New bill tightens rules on election contestants
Bambang Nurbianto, The Jakarta Post, Jakarta
The country's highest electoral authority said on Thursday it would soon submit a new bill to the House of Representatives that would impose tighter requirements for those of the country's more than 300 political parties wishing to contest the general election in 2004.
Mulyana W. Kusumah, a member of the General Election Commission (KPU), could not say, however, when the bill would be submitted to the House for deliberation.
He said the bill would require any party contesting the election to have branches in at least two-thirds of the country's 32 provinces and in two-thirds of the regencies in each of the provinces in which it had a presence.
"In addition to that, each political party must be able to prove that it has at least 1,000 members by showing their membership cards to the KPU," Mulyana, head of the commission's political party section, told The Jakarta Post.
He said that under the bill, it would not be overly easy for political parties to meet the requirements for eligibility to take part in the 2004 elections.
Under the current Law No. 2/1999 on general elections, election contestants are obliged to have branches in only half of the total number of provinces and in half of the regencies in these provinces.

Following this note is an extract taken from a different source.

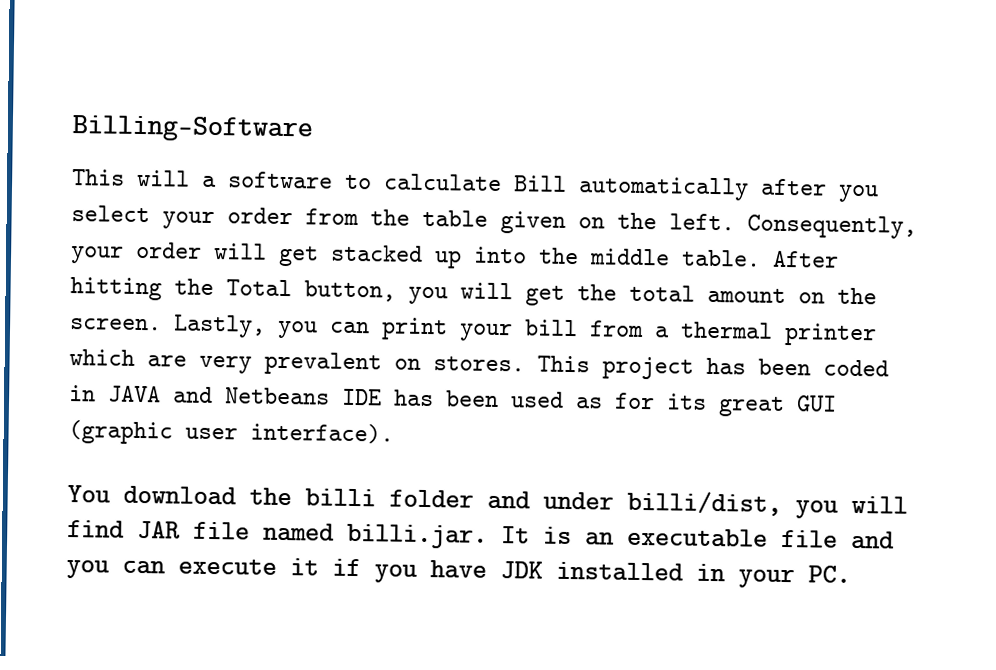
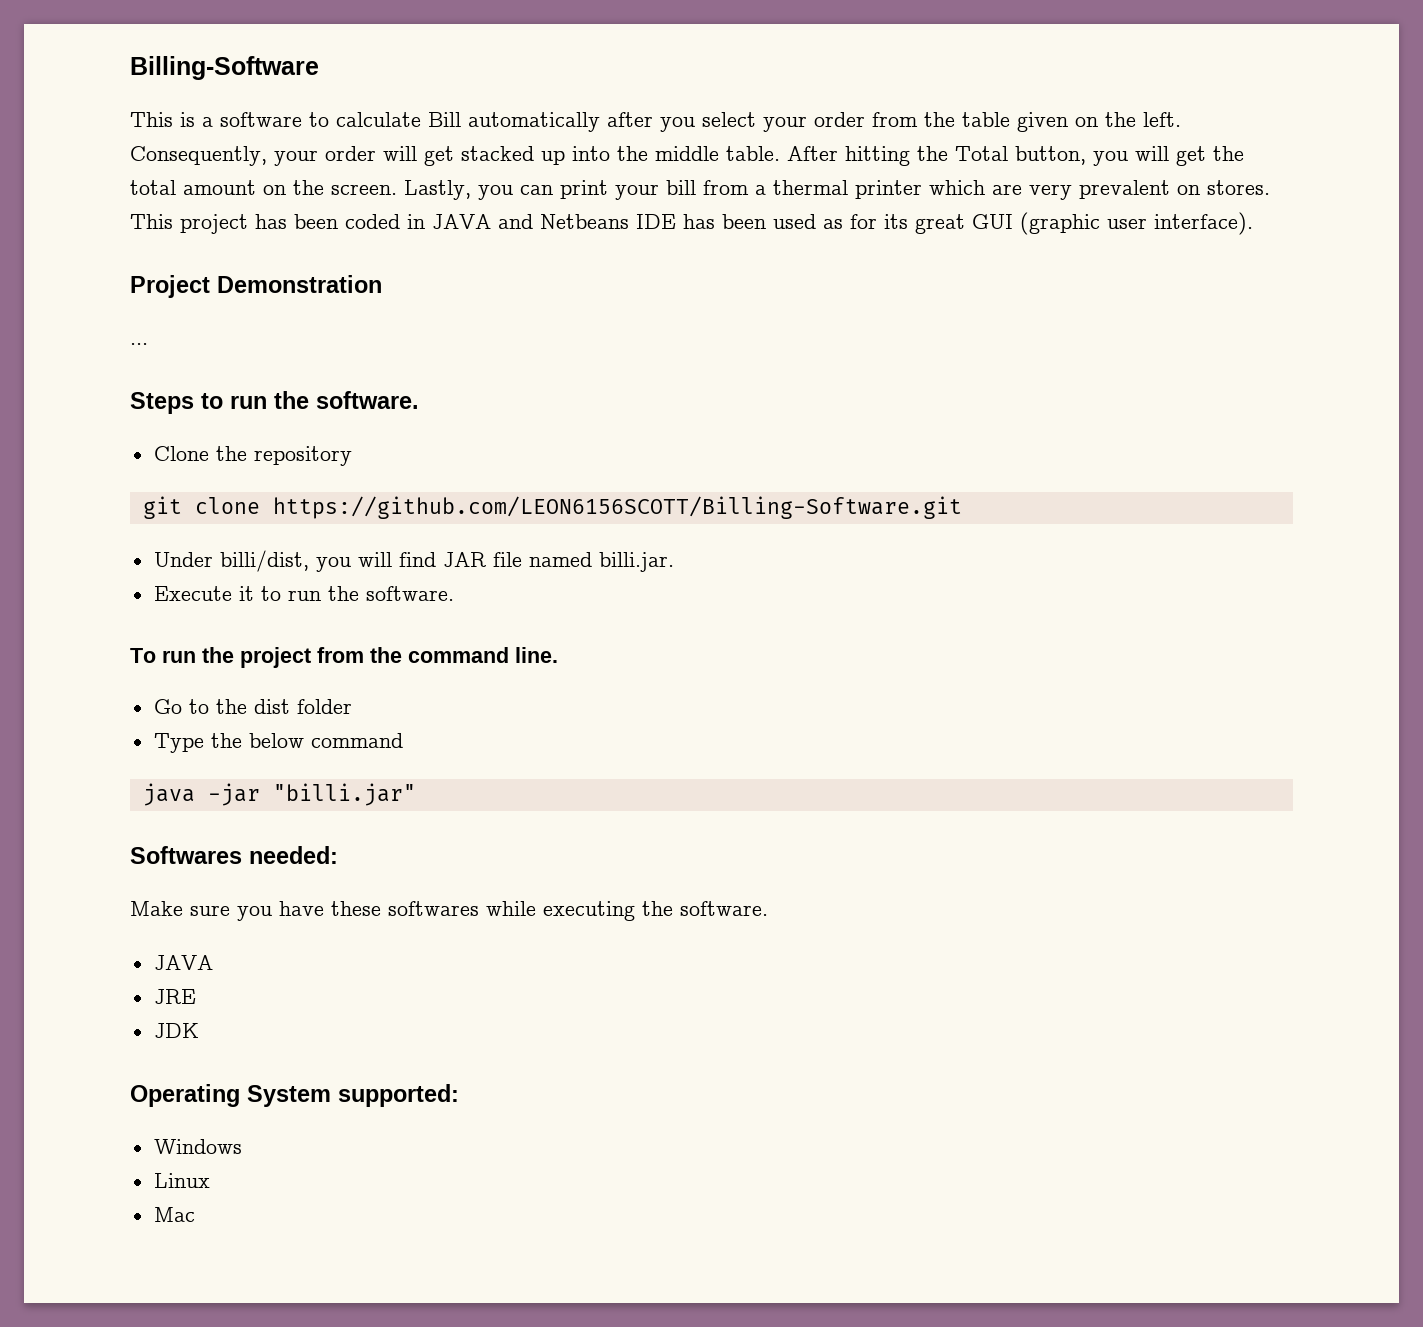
[137,169,190,187] will -> [180,112,195,127] is
[67,485,614,510] You download the billi folder and under -> [130,275,382,298] [130,343,148,345] [130,391,419,414] [153,446,352,466] [142,496,962,519] [153,552,213,567] Project Demonstration // ... // Steps to run the software. // Clone the repository // git clone https://github.com/LEON6156SCOTT/Billing-Software.git // Under
[501,526,895,550] [66,558,851,589] It is an executable file and you can execute it if you have JDK installed in your PC. -> [153,586,454,601] [130,647,558,668] [153,699,352,714] [153,733,403,753] [142,783,416,806] [130,846,338,864] [130,901,768,921] [153,955,213,970] [153,989,196,1004] [153,1023,199,1038] [130,1084,459,1107] [153,1139,242,1154] [153,1173,210,1188] [153,1207,195,1222] // Execute it to run the software. // To run the project from the command line. // Go to the dist folder // Type the below command // java -jar "billi.jar" // Softwares needed: // Make sure you have these softwares while executing the software. // JAVA // JRE // JDK // Operating System supported: // Windows // Linux // Mac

Earlier on Thursday, Minister of Justice and Human Rights Yusril Ihza Mahendra said that some 300 new political parties, besides the 48 ones that contested the 1999 election, had registered with his office to take part in the next national poll.

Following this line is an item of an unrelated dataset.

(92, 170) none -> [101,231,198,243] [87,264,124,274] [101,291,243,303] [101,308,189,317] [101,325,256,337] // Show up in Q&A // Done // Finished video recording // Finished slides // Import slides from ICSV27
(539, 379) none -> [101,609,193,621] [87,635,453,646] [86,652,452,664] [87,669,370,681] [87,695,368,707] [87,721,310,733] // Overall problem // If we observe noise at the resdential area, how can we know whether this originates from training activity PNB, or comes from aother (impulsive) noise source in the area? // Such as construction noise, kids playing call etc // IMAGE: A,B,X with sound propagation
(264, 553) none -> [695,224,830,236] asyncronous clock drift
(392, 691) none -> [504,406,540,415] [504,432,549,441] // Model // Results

Mulyana said that this came as no surprise because under the current regulations, a group of only 50 people could set up a political party to contest an election after the relevant documents had been formalized by a notary public.
He said that in future all parties would have to pass the KPU's verification process, which would determine whether they were eligible to take part the 2004 poll or not.
"It's not so easy for a new party to have branches in 22 provinces, and in every province it must have branches in two- thirds of the municipalities or regencies," Mulyana pointed out.
Mulyana said the KPU wanted to be given sufficient time to verify such a large number of new political parties. "We hope that the experience of 1999, when the KPU was given only one month to verify the political parties, will not be repeated," he said.
He added that ideally, the next national election would be contested by only 20 parties.
Mulyana said that at least six of the 48 political parties contesting the 1999 election were expected to be eligible to take part in the next poll.
These parties included the Indonesian Democratic Party of Struggle (PDI-P), the Golkar Party, the National Awakening Party (PKB), the United Development Party (PPP), the National Mandate Party (PAN), and the Crescent and Star Party (PBB), he said.
Mulyana explained that the KPU's legal draftsmen had also completed two other political bills, namely a bill on political parties and a bill on the structure and status of the House of Representatives and the People's Consultative Assembly.
The bills had been forwarded to the Ministry of Home Affairs for a final check before being submitted to the House for deliberation, he added.